This study presents an innovative AI-driven approach to assess the ultimate axial load in Double-Skinned Profiled Steel sheet Composite Walls (DPSCWs). Utilizing a dataset of 80 entries, seven input parameters were employed, and various AI techniques, including Linear Regression, Polynomial Regression, Support Vector Regression, Decision Tree Regression, Decision Tree with AdaBoost Regression, Random Forest Regression, Gradient Boost Regression Tree, Elastic Net Regression, Ridge Regression, and LASSO Regression, were evaluated.

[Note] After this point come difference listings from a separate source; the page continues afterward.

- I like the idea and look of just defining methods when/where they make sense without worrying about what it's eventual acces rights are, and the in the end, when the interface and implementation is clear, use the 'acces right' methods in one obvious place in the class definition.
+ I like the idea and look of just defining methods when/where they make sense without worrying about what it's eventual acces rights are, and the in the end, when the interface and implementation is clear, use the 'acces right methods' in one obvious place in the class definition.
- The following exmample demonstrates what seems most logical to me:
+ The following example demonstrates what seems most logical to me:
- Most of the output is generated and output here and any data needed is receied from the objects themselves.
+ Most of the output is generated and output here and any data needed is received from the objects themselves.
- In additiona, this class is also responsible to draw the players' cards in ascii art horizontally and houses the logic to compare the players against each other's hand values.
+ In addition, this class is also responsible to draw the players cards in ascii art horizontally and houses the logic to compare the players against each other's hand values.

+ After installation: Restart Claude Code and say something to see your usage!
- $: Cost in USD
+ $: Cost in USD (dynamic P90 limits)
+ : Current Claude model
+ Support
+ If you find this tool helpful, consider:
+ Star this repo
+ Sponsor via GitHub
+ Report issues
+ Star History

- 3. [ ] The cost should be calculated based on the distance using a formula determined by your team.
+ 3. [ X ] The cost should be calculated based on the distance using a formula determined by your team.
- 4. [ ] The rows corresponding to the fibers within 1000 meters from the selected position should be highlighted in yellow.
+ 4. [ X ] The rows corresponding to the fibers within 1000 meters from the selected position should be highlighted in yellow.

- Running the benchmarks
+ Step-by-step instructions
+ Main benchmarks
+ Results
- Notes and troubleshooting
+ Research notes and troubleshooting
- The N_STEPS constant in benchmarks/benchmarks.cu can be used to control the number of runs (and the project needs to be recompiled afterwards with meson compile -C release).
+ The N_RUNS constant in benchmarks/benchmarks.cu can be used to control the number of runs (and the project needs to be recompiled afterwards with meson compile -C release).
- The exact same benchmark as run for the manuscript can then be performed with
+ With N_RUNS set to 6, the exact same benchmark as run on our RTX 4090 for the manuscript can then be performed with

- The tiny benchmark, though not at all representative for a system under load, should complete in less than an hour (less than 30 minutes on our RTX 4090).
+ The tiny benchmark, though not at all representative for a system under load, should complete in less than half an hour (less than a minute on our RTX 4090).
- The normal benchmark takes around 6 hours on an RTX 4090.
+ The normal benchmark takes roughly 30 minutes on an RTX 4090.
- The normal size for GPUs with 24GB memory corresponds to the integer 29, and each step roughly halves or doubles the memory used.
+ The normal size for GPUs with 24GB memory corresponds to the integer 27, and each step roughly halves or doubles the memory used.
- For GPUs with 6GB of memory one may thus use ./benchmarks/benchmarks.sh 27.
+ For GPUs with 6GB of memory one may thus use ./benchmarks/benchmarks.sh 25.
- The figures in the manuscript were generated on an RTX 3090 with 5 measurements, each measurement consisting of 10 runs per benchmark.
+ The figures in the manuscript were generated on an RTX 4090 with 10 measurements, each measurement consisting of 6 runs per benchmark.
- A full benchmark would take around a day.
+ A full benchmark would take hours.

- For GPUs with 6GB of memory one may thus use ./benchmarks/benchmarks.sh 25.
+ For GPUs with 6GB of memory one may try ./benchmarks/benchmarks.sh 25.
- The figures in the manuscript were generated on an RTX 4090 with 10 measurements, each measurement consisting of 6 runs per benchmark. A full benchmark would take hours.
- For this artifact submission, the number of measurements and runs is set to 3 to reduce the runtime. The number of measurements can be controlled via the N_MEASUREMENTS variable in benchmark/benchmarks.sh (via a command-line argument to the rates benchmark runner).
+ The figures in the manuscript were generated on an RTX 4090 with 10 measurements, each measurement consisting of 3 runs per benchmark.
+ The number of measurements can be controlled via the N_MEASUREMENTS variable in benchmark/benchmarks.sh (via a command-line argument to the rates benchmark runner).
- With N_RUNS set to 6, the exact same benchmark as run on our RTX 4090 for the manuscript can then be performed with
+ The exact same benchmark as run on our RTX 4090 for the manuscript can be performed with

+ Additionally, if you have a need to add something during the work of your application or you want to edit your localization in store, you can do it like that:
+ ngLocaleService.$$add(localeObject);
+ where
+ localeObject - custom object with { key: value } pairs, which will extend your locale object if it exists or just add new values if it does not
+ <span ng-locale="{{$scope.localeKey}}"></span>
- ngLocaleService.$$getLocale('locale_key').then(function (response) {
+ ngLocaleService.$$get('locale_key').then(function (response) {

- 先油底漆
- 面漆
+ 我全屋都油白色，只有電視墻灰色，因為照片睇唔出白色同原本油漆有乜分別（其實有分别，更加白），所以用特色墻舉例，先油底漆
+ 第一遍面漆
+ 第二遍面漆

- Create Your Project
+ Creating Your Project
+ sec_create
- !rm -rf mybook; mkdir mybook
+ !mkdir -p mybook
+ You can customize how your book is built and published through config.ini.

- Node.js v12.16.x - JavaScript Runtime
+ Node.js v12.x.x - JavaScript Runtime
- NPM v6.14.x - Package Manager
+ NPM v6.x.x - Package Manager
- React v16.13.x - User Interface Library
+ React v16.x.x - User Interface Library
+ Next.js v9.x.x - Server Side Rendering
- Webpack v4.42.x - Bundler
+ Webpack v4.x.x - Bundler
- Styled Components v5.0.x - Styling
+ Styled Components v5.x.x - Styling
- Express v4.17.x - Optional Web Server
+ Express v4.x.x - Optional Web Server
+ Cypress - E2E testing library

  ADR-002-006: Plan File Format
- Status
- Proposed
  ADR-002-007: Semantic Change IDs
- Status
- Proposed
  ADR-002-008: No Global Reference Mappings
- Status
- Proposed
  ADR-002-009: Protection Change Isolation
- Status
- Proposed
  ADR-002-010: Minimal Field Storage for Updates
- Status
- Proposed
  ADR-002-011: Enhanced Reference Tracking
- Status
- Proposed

Decision Tree Regression and Random Forest Regression emerged as the most accurate models. The top three performing models were integrated into a hybrid approach, excelling in accurately estimating DPSCWs' ultimate axial load. This adaptable hybrid model outperforms traditional methods, reducing errors in complex scenarios. The validated Artificial Neural Network (ANN) model showcases less than 1% error, enhancing reliability. Correlation analysis highlights robust predictions, emphasizing the importance of steel sheet thickness. The study contributes insights for predicting DPSCW strength in civil engineering, suggesting optimization and database expansion. The research advances precise load capacity estimation, empowering engineers to enhance construction safety and explore further machine learning applications in structural engineering.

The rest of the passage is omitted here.